**Your task**
Beginning with the line that holds "gap: 5px ->" and ending with the last line below, repeat each line exactly, leaving any pictures out.

(Web interface edit records)
------------------------------------------------

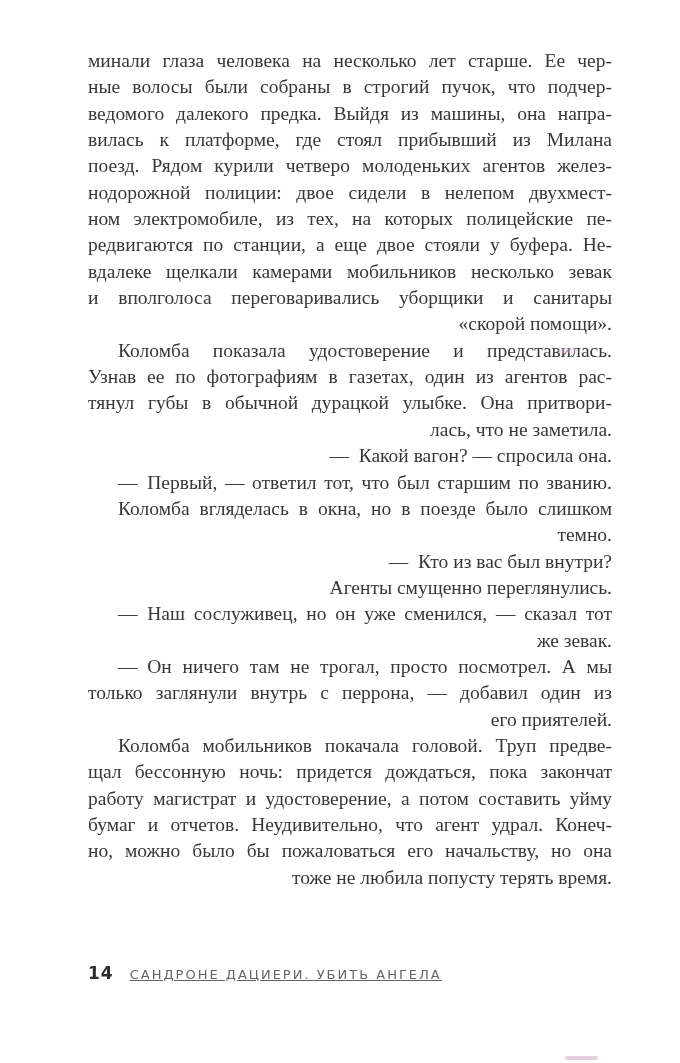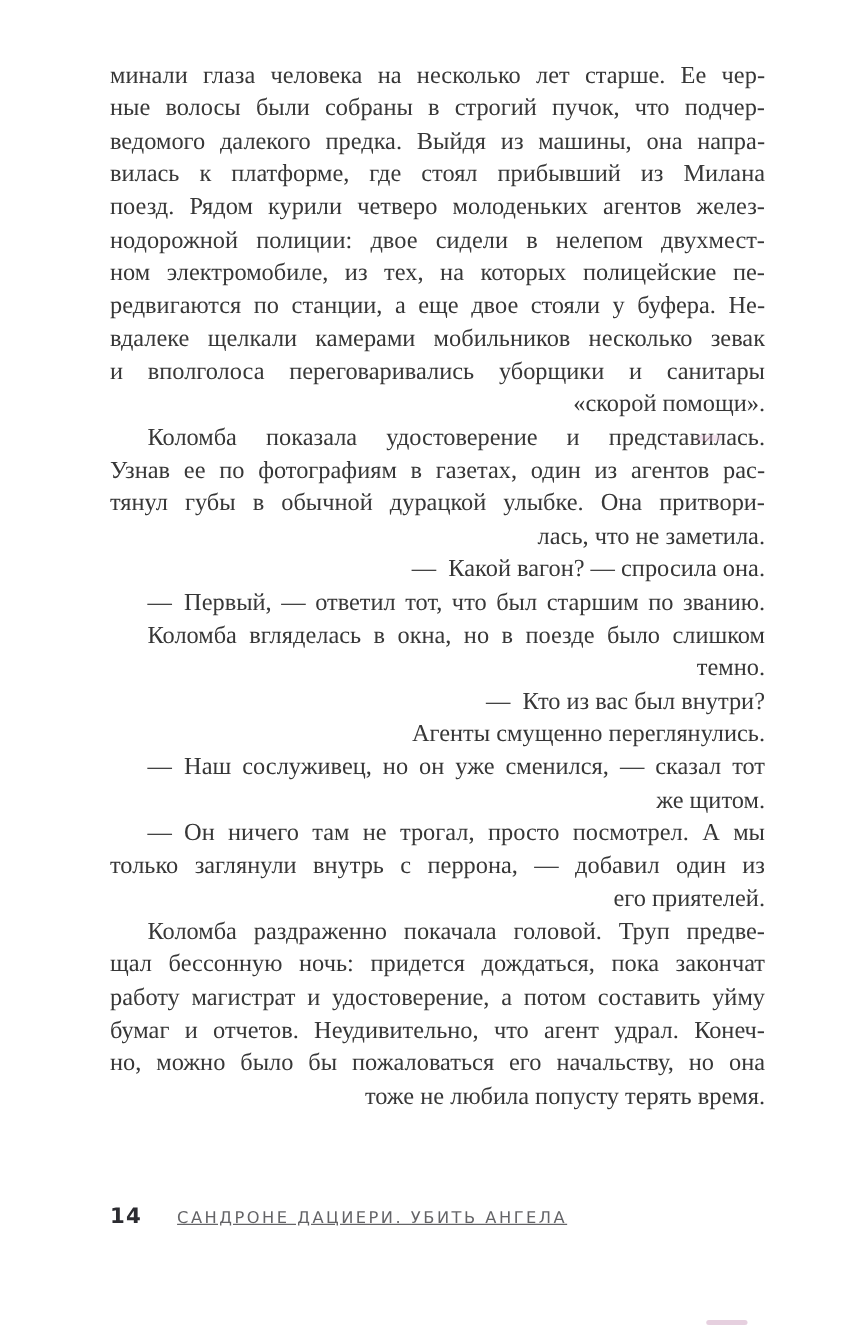"же щитом." div.line { text: щитом -> зевак }
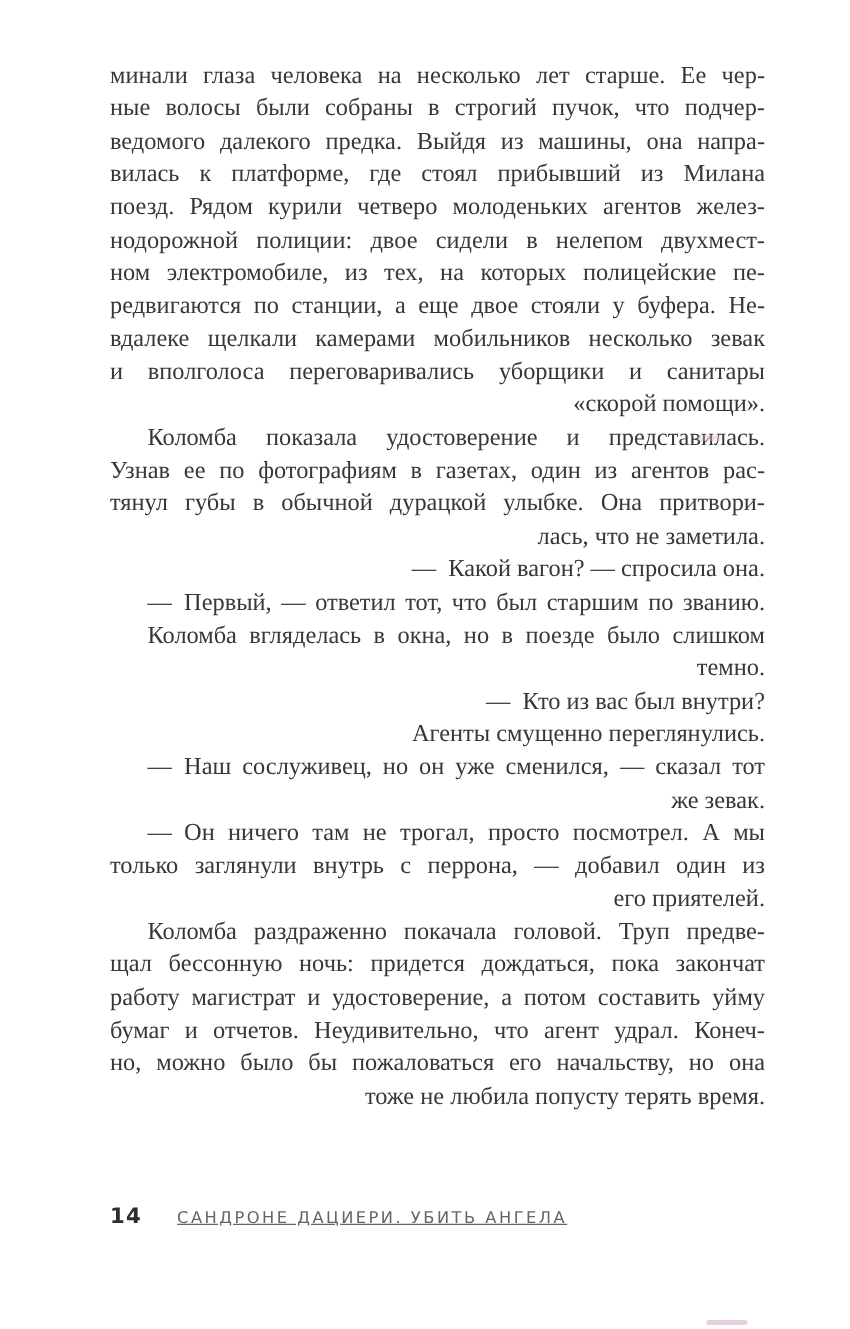"Коломба раздраженно покачала головой." div.line { text: раздраженно -> мобильников }
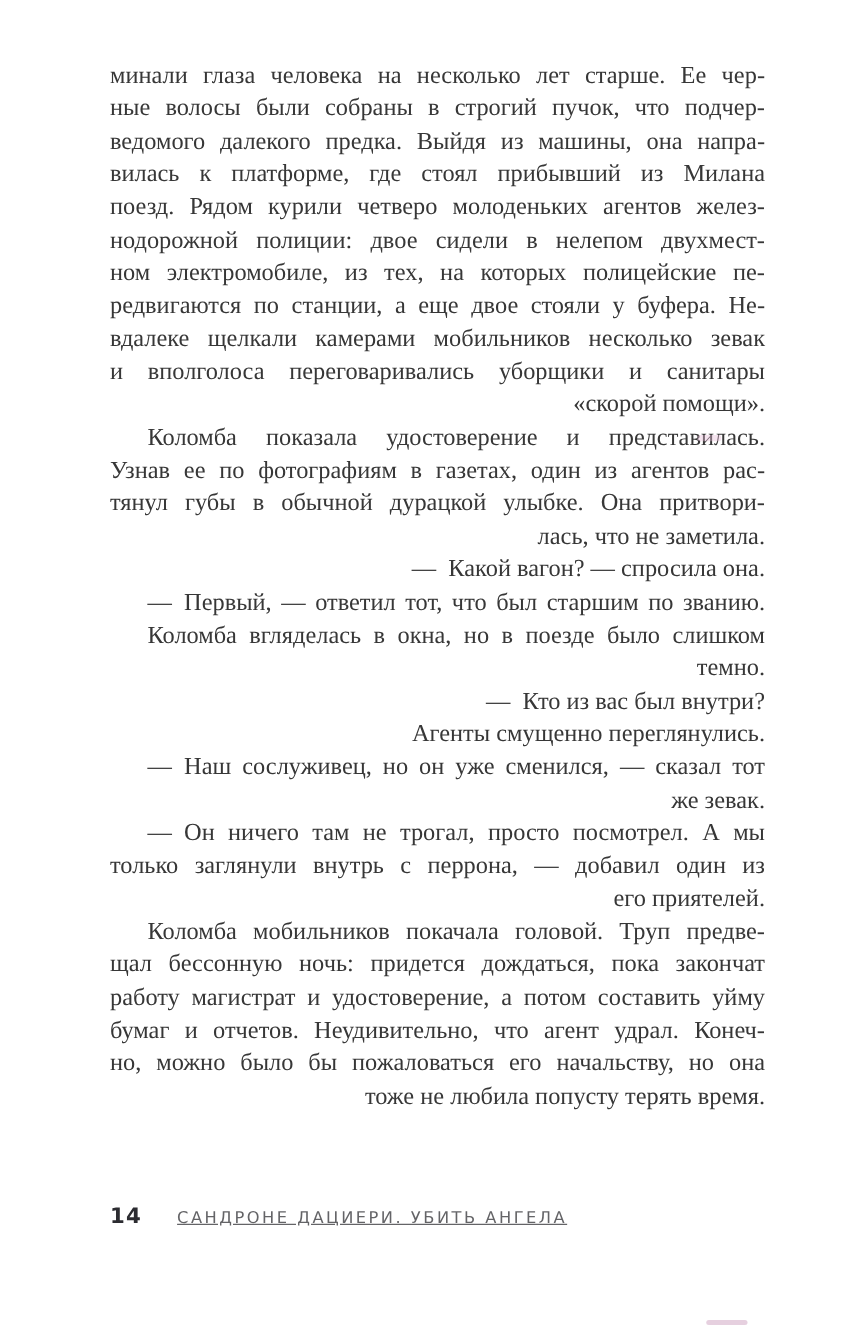"14" .page-footer { gap: 28px -> 16px }
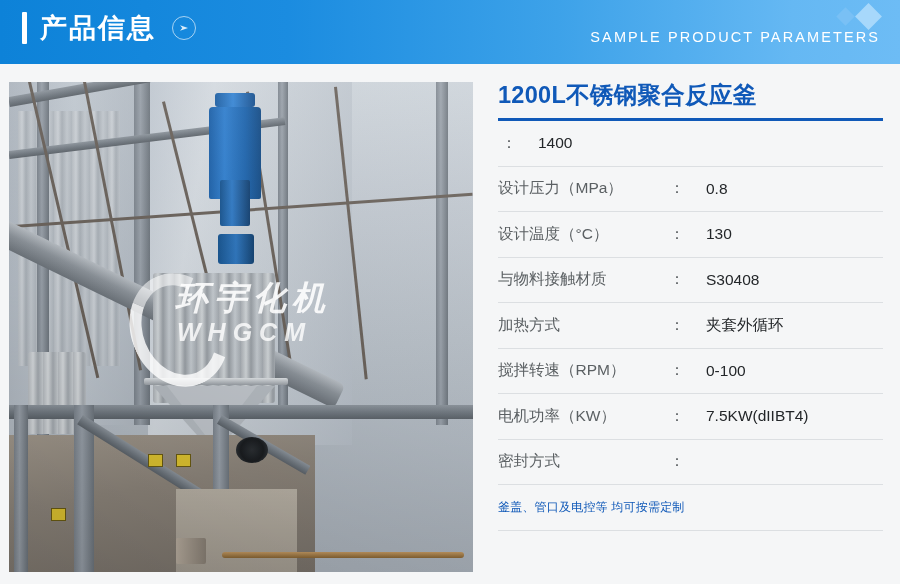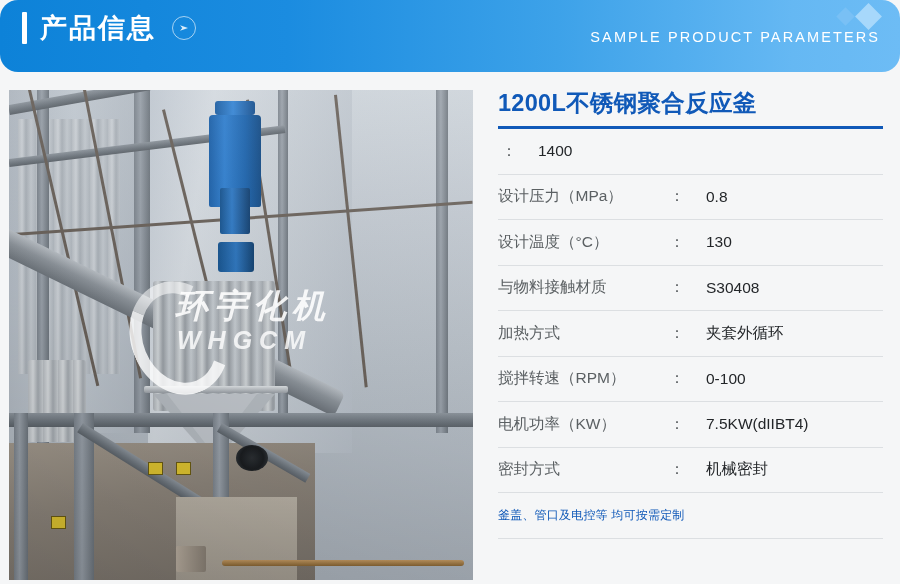"产品信息" .header { border-radius: 18px -> none; height: 72px -> 64px }
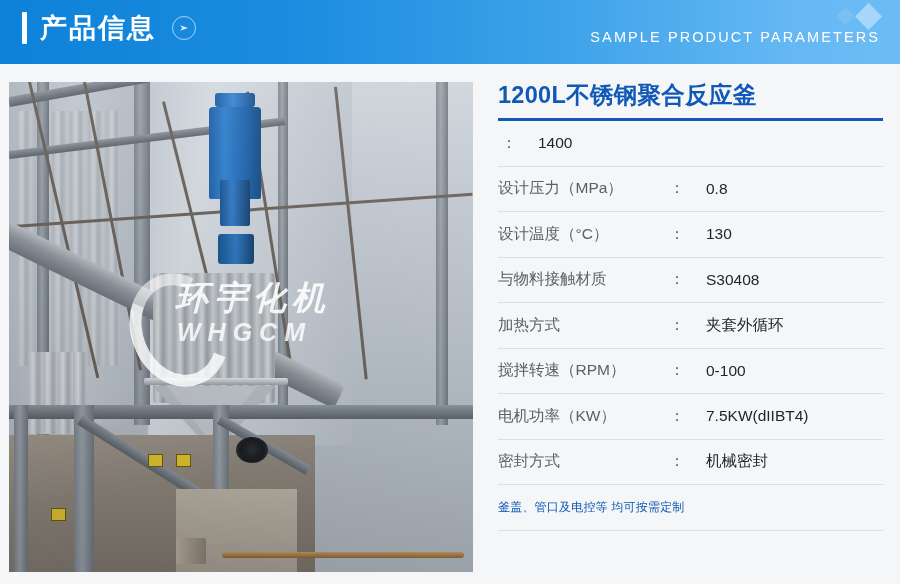"机械密封" div.spec-value { html: <div>机械密封</div> -> none }
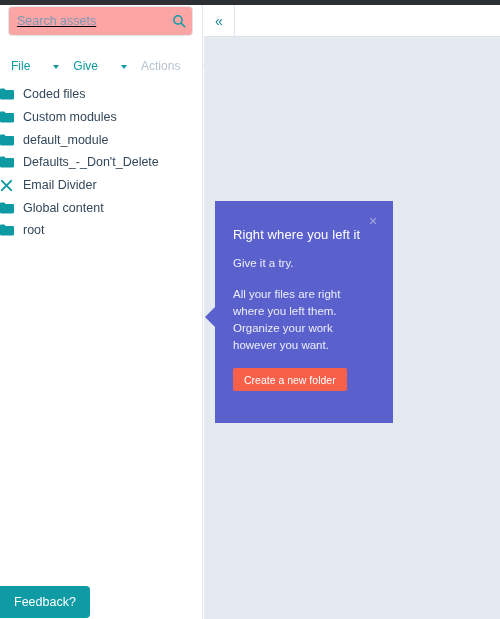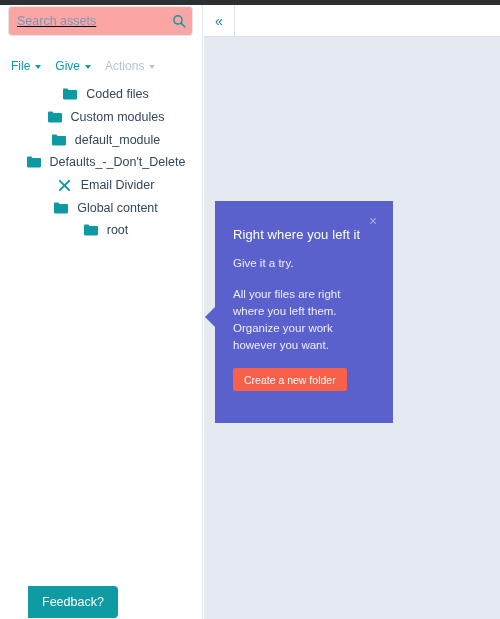"File" .menu-item { gap: 5px -> 23px }
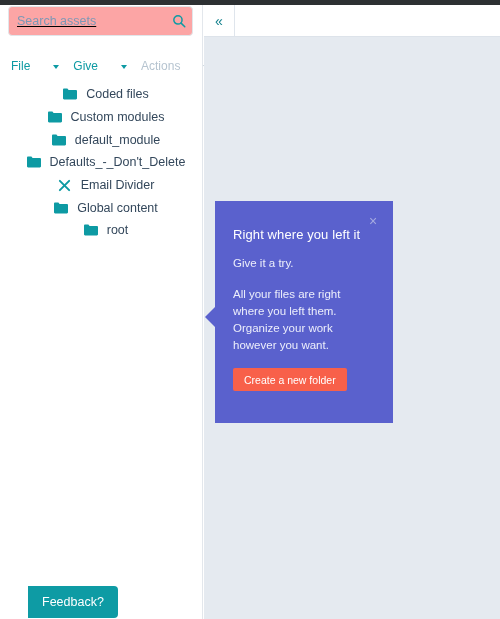"Coded files" .tree-item { justify-content: center -> none; padding-left: 10px -> none }
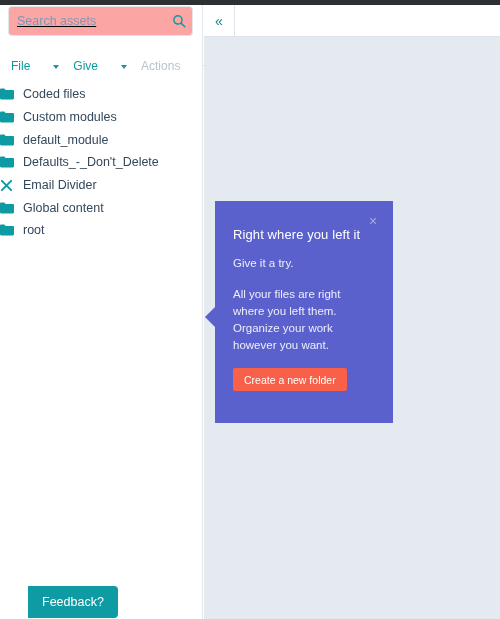"Feedback?" .feedback-btn { margin-left: 28px -> none }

------------------------------------------------

**Response for this exercise**
"File" .menu-item { gap: 5px -> 23px }
"Coded files" .tree-item { justify-content: center -> none; padding-left: 10px -> none }
"Feedback?" .feedback-btn { margin-left: 28px -> none }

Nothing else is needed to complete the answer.